For each entry, restate it word for word while omitting any image it holds.
Supplied information START
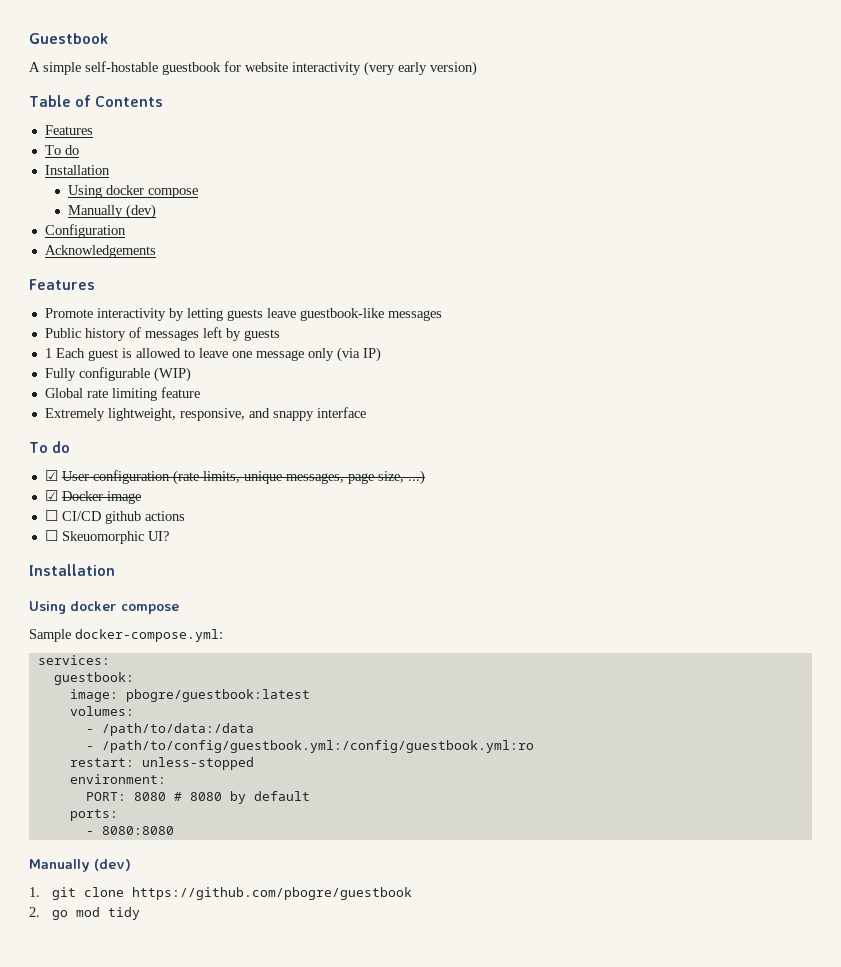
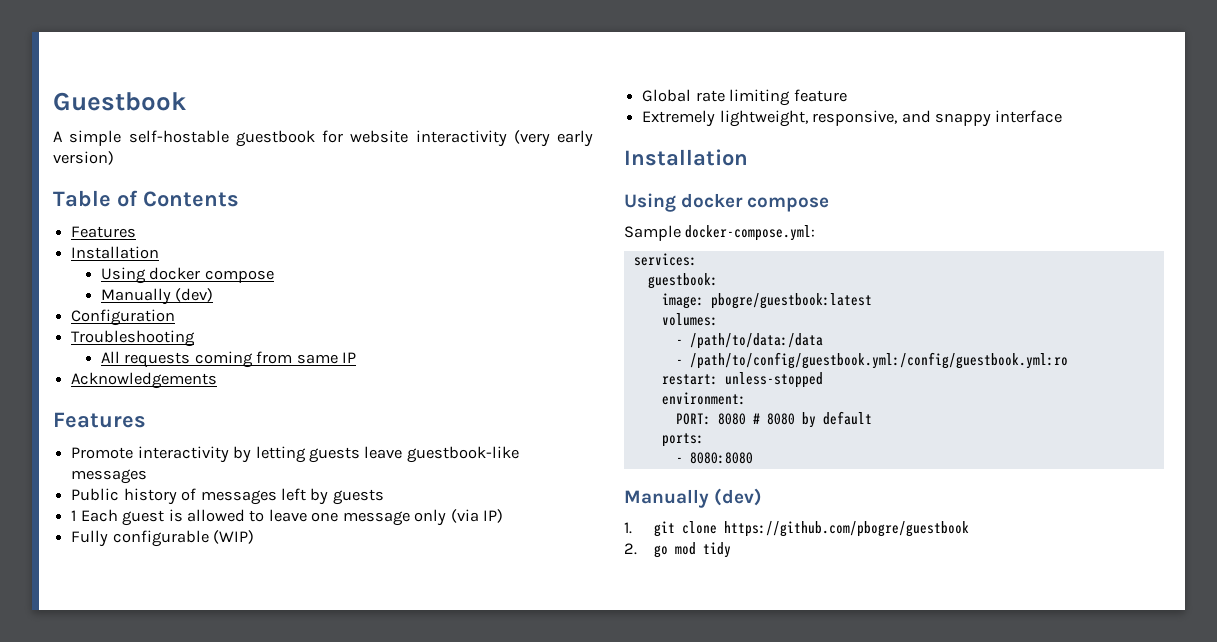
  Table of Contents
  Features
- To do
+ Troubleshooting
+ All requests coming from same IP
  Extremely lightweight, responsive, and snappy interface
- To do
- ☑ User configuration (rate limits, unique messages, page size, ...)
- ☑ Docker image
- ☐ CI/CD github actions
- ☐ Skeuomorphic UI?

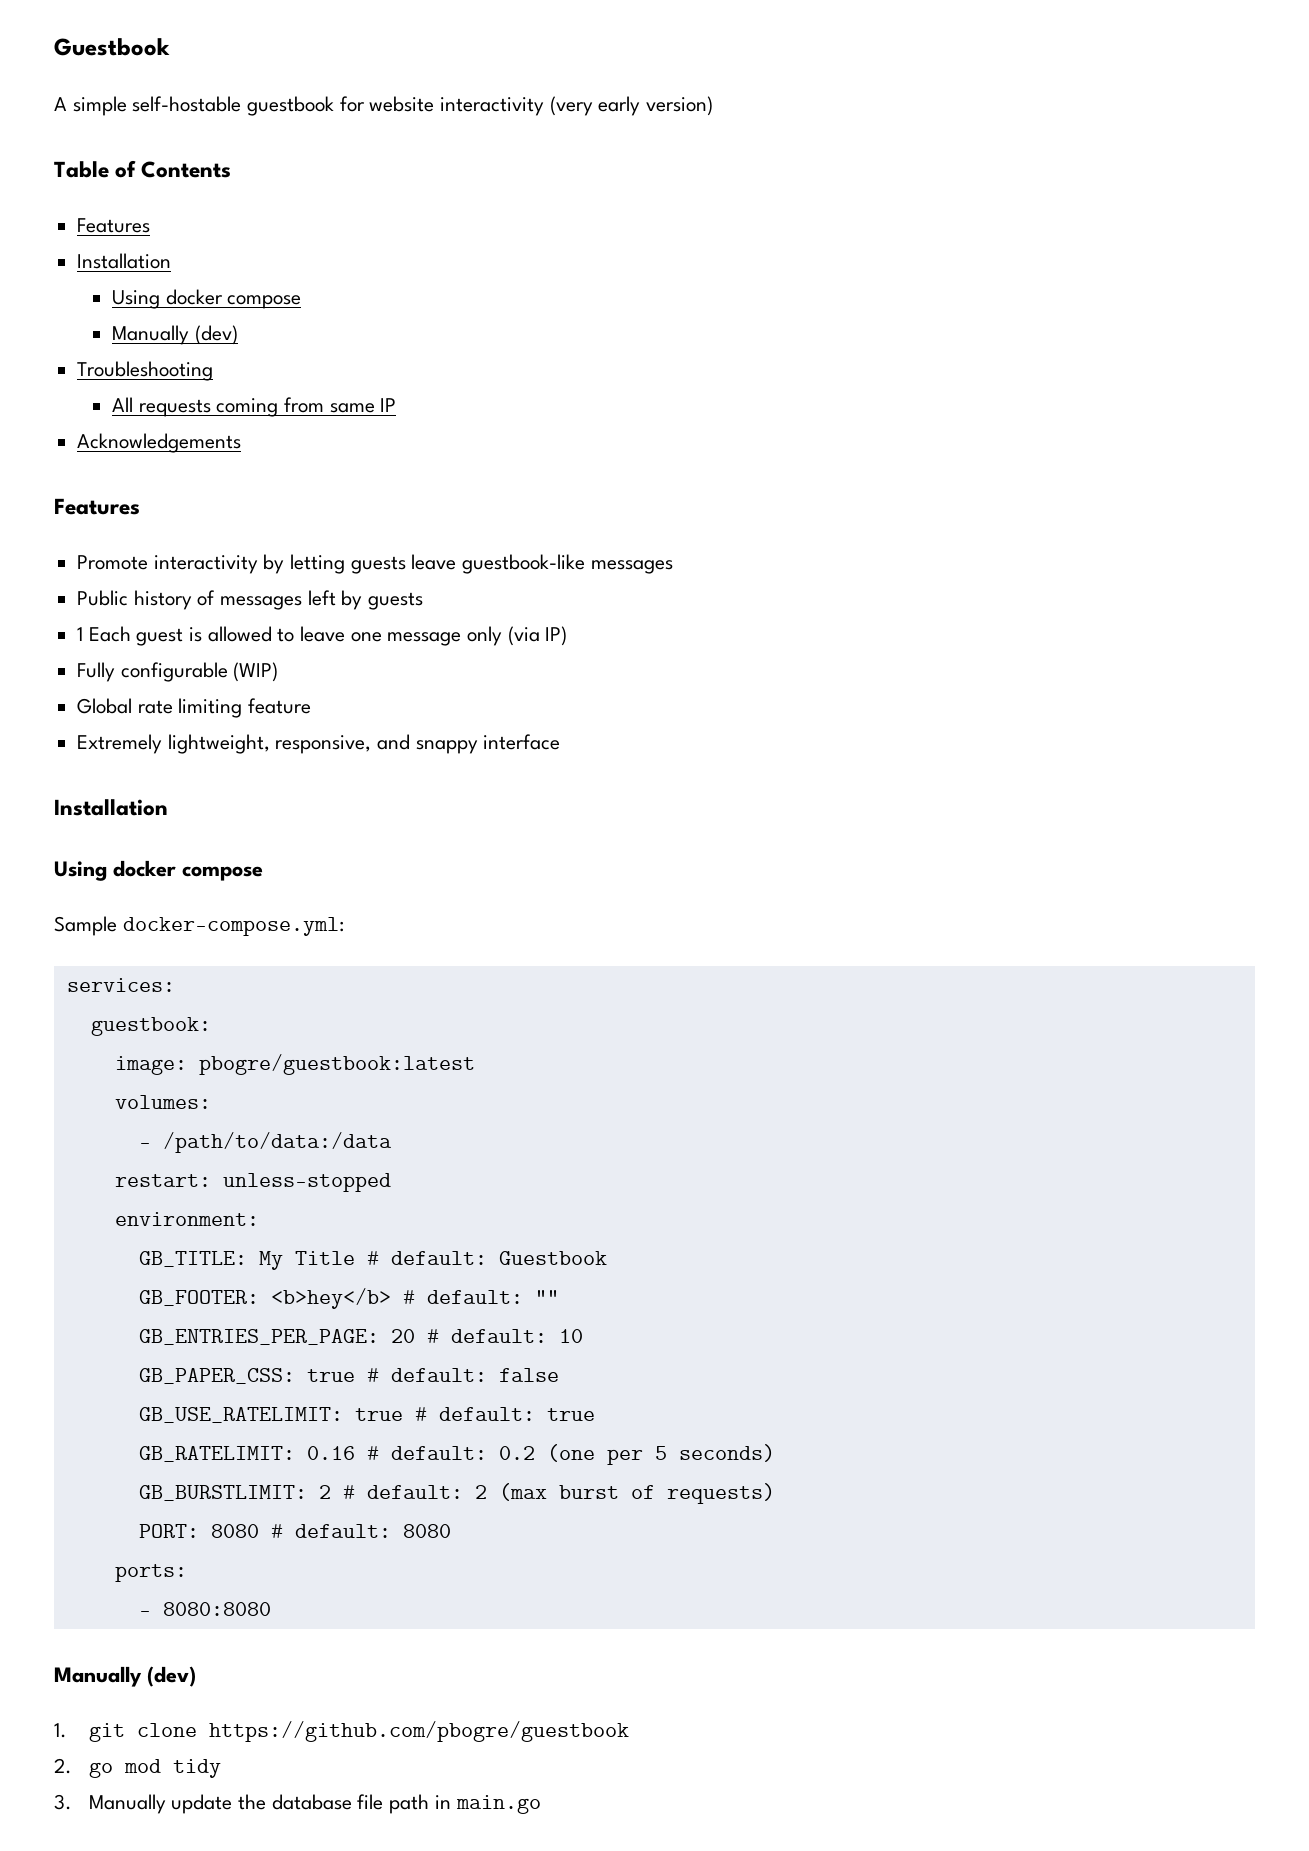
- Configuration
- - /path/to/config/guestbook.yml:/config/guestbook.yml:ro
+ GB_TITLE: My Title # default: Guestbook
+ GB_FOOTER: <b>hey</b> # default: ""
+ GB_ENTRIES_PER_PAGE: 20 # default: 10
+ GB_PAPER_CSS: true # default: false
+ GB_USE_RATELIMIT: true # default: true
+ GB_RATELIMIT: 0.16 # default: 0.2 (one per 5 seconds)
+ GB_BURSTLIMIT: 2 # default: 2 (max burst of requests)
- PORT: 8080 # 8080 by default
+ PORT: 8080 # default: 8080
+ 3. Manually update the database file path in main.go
Supplied information END
▸ Response for this exercise:
  Table of Contents
  Features
- To do
+ Troubleshooting
+ All requests coming from same IP
  Extremely lightweight, responsive, and snappy interface
- To do
- ☑ User configuration (rate limits, unique messages, page size, ...)
- ☑ Docker image
- ☐ CI/CD github actions
- ☐ Skeuomorphic UI?

- Configuration
- - /path/to/config/guestbook.yml:/config/guestbook.yml:ro
+ GB_TITLE: My Title # default: Guestbook
+ GB_FOOTER: <b>hey</b> # default: ""
+ GB_ENTRIES_PER_PAGE: 20 # default: 10
+ GB_PAPER_CSS: true # default: false
+ GB_USE_RATELIMIT: true # default: true
+ GB_RATELIMIT: 0.16 # default: 0.2 (one per 5 seconds)
+ GB_BURSTLIMIT: 2 # default: 2 (max burst of requests)
- PORT: 8080 # 8080 by default
+ PORT: 8080 # default: 8080
+ 3. Manually update the database file path in main.go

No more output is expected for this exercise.